• [Exercise goal]
When the line containing "CARNET DE NOTES" is reached, include it and end there; set down verbatim every line before it, starting at the top of the records.

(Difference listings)

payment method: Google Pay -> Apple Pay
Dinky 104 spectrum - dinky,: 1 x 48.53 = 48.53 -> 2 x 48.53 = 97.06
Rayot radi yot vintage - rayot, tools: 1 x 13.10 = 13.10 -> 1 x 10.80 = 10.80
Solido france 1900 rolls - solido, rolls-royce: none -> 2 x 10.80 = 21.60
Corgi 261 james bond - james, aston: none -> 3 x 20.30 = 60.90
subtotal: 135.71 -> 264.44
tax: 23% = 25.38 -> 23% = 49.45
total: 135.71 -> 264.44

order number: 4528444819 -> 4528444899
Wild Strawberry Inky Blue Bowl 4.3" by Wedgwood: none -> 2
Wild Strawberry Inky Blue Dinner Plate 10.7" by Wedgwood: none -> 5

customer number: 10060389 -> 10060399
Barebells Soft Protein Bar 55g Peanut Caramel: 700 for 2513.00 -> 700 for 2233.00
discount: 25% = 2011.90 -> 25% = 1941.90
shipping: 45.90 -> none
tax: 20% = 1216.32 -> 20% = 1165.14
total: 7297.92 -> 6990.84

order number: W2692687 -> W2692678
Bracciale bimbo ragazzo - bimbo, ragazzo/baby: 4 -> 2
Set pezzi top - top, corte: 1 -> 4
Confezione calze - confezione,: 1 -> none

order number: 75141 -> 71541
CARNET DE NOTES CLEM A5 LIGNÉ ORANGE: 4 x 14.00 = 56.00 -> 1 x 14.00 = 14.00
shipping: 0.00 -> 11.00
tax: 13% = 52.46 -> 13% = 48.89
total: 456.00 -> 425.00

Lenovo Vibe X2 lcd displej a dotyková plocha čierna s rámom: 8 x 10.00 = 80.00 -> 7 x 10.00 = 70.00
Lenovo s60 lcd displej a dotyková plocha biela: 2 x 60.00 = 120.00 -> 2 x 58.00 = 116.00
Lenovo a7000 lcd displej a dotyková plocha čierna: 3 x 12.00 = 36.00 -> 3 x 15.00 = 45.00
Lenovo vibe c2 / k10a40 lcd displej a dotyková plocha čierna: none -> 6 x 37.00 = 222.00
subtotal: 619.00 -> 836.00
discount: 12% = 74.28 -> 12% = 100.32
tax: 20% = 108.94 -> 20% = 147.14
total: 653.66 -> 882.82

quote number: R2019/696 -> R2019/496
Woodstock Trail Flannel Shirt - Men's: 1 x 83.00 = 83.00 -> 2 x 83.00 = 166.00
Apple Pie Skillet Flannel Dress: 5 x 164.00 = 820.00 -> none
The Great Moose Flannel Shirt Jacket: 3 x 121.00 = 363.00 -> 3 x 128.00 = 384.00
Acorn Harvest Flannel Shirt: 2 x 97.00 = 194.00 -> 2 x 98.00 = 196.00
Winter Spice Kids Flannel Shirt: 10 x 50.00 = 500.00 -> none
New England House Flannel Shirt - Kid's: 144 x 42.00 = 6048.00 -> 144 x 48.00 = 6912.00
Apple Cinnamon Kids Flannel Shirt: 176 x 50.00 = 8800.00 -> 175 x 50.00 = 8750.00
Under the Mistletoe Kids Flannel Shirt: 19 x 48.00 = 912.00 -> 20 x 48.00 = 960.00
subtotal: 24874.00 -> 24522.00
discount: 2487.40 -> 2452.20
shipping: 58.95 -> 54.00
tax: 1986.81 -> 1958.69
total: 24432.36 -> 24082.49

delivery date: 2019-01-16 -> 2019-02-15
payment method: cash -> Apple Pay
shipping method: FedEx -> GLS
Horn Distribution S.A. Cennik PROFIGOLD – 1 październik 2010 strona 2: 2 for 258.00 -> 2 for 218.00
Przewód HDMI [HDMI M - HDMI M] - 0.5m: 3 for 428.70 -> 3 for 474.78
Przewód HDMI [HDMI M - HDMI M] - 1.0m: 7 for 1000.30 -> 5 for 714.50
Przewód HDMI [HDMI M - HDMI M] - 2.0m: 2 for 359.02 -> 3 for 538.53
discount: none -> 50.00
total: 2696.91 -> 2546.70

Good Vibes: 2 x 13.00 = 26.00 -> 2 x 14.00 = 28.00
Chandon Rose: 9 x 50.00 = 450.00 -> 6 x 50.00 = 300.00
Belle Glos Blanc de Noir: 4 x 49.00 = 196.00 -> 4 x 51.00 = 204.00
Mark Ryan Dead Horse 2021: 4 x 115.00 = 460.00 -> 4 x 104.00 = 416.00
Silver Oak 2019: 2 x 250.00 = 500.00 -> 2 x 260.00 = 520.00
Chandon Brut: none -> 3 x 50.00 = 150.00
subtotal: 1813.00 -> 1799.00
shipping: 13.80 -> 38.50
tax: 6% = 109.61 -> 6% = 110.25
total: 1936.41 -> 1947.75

• [Answer section]
payment method: Google Pay -> Apple Pay
Dinky 104 spectrum - dinky,: 1 x 48.53 = 48.53 -> 2 x 48.53 = 97.06
Rayot radi yot vintage - rayot, tools: 1 x 13.10 = 13.10 -> 1 x 10.80 = 10.80
Solido france 1900 rolls - solido, rolls-royce: none -> 2 x 10.80 = 21.60
Corgi 261 james bond - james, aston: none -> 3 x 20.30 = 60.90
subtotal: 135.71 -> 264.44
tax: 23% = 25.38 -> 23% = 49.45
total: 135.71 -> 264.44

order number: 4528444819 -> 4528444899
Wild Strawberry Inky Blue Bowl 4.3" by Wedgwood: none -> 2
Wild Strawberry Inky Blue Dinner Plate 10.7" by Wedgwood: none -> 5

customer number: 10060389 -> 10060399
Barebells Soft Protein Bar 55g Peanut Caramel: 700 for 2513.00 -> 700 for 2233.00
discount: 25% = 2011.90 -> 25% = 1941.90
shipping: 45.90 -> none
tax: 20% = 1216.32 -> 20% = 1165.14
total: 7297.92 -> 6990.84

order number: W2692687 -> W2692678
Bracciale bimbo ragazzo - bimbo, ragazzo/baby: 4 -> 2
Set pezzi top - top, corte: 1 -> 4
Confezione calze - confezione,: 1 -> none

order number: 75141 -> 71541
CARNET DE NOTES CLEM A5 LIGNÉ ORANGE: 4 x 14.00 = 56.00 -> 1 x 14.00 = 14.00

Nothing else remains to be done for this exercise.